| EXERCISE GOAL |
Using the records below, output the stretch that opens with the line containing "With double spin" and closes with the line containing "With nylon hook", exactly and including both lines, with nothing more.

| AVAILABLE DATA |
---*---

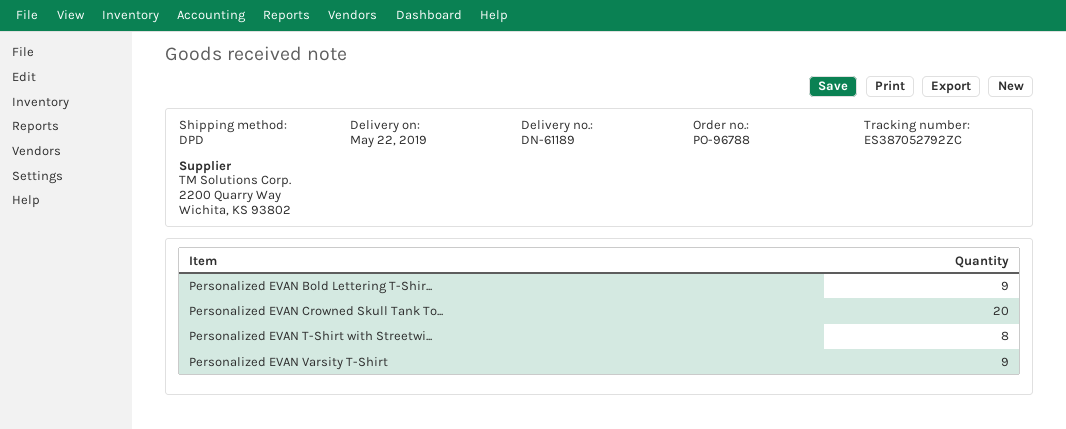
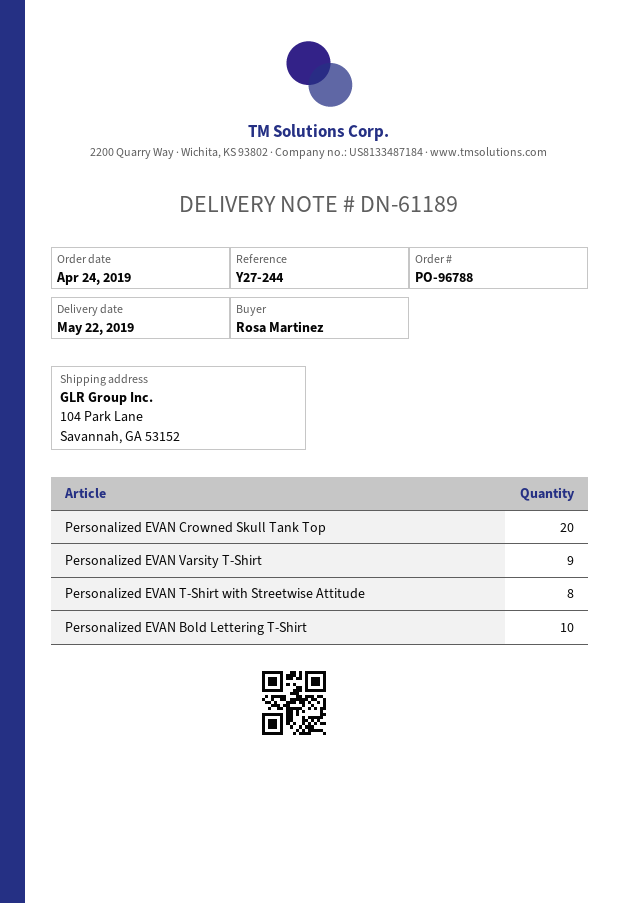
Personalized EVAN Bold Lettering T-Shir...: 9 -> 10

---*---

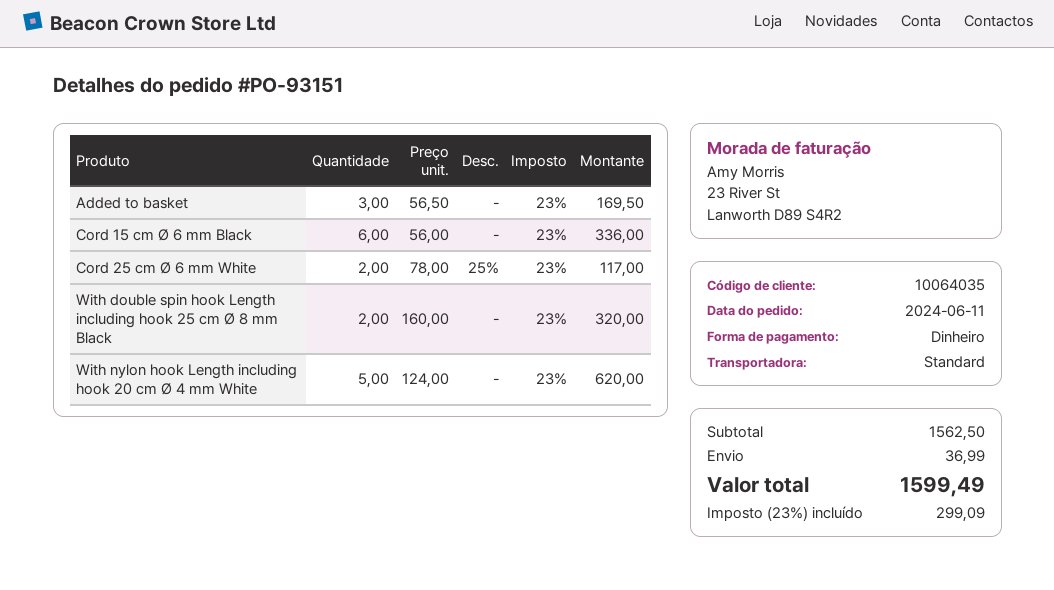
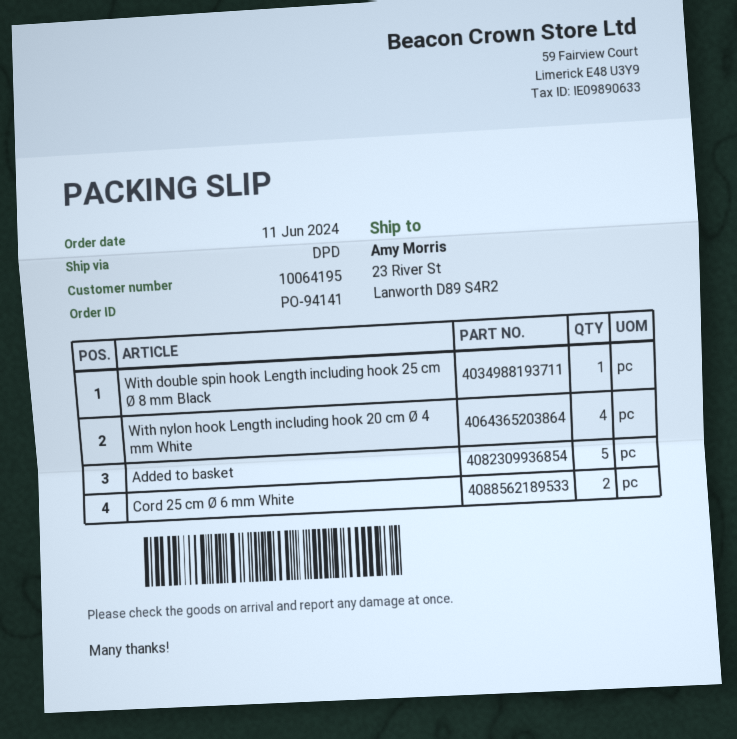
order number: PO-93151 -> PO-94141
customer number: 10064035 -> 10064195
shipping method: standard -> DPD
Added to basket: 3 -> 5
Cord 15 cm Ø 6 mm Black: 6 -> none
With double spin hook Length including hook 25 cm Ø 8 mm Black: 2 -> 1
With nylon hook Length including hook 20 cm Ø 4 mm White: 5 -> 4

---*---

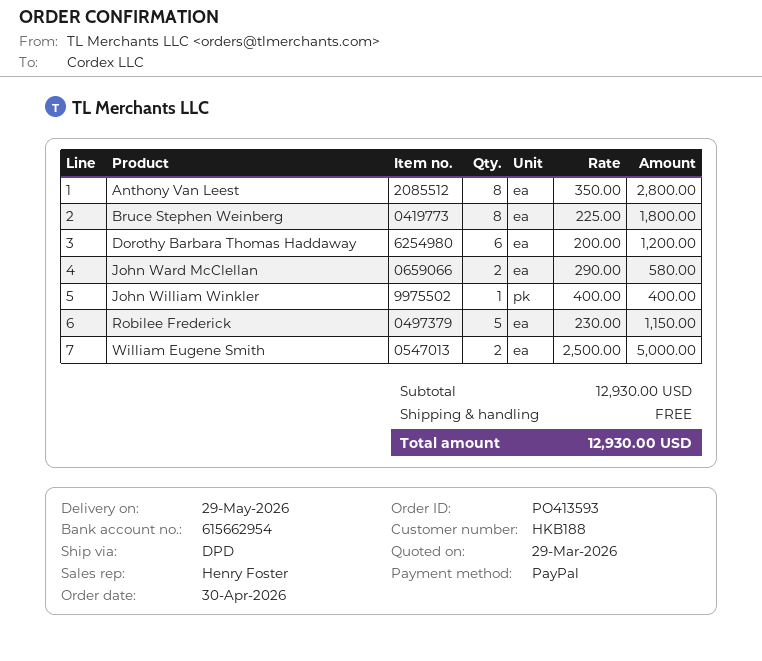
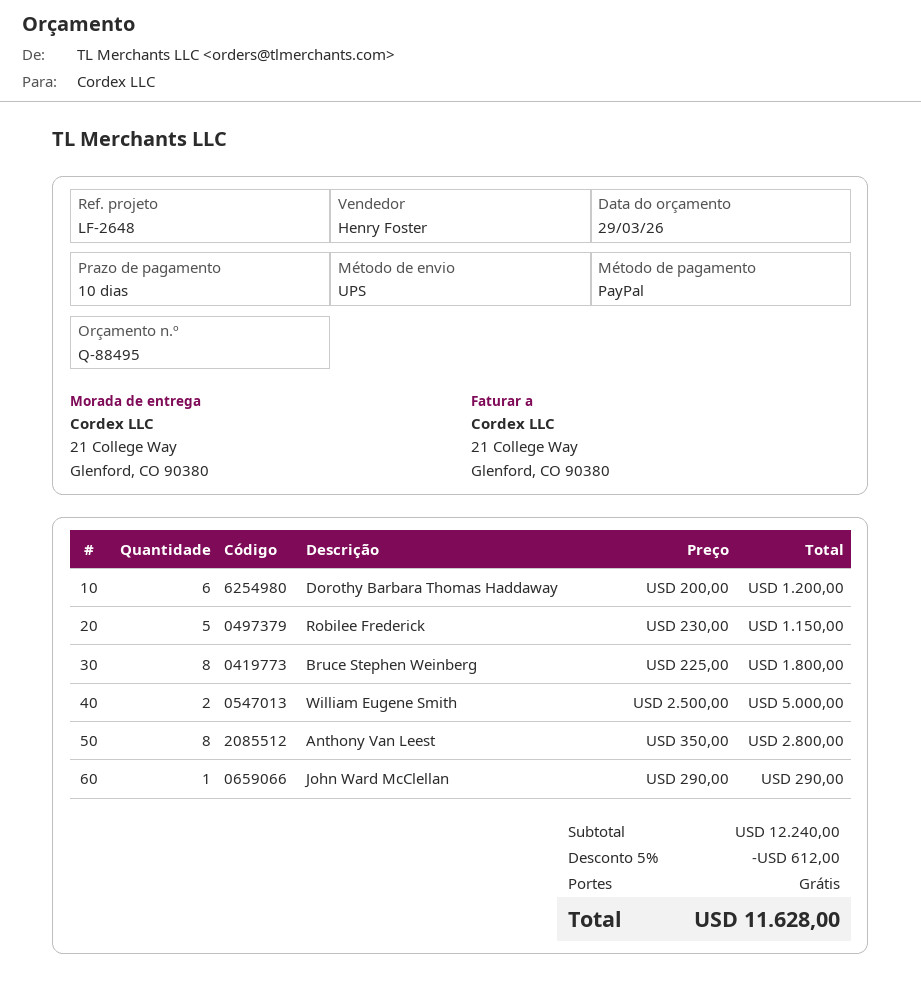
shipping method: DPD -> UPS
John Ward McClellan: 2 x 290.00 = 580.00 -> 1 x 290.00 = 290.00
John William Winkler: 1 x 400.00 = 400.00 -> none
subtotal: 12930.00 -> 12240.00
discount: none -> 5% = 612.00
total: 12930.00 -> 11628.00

---*---

| REPLY TO THE TASK |
With double spin hook Length including hook 25 cm Ø 8 mm Black: 2 -> 1
With nylon hook Length including hook 20 cm Ø 4 mm White: 5 -> 4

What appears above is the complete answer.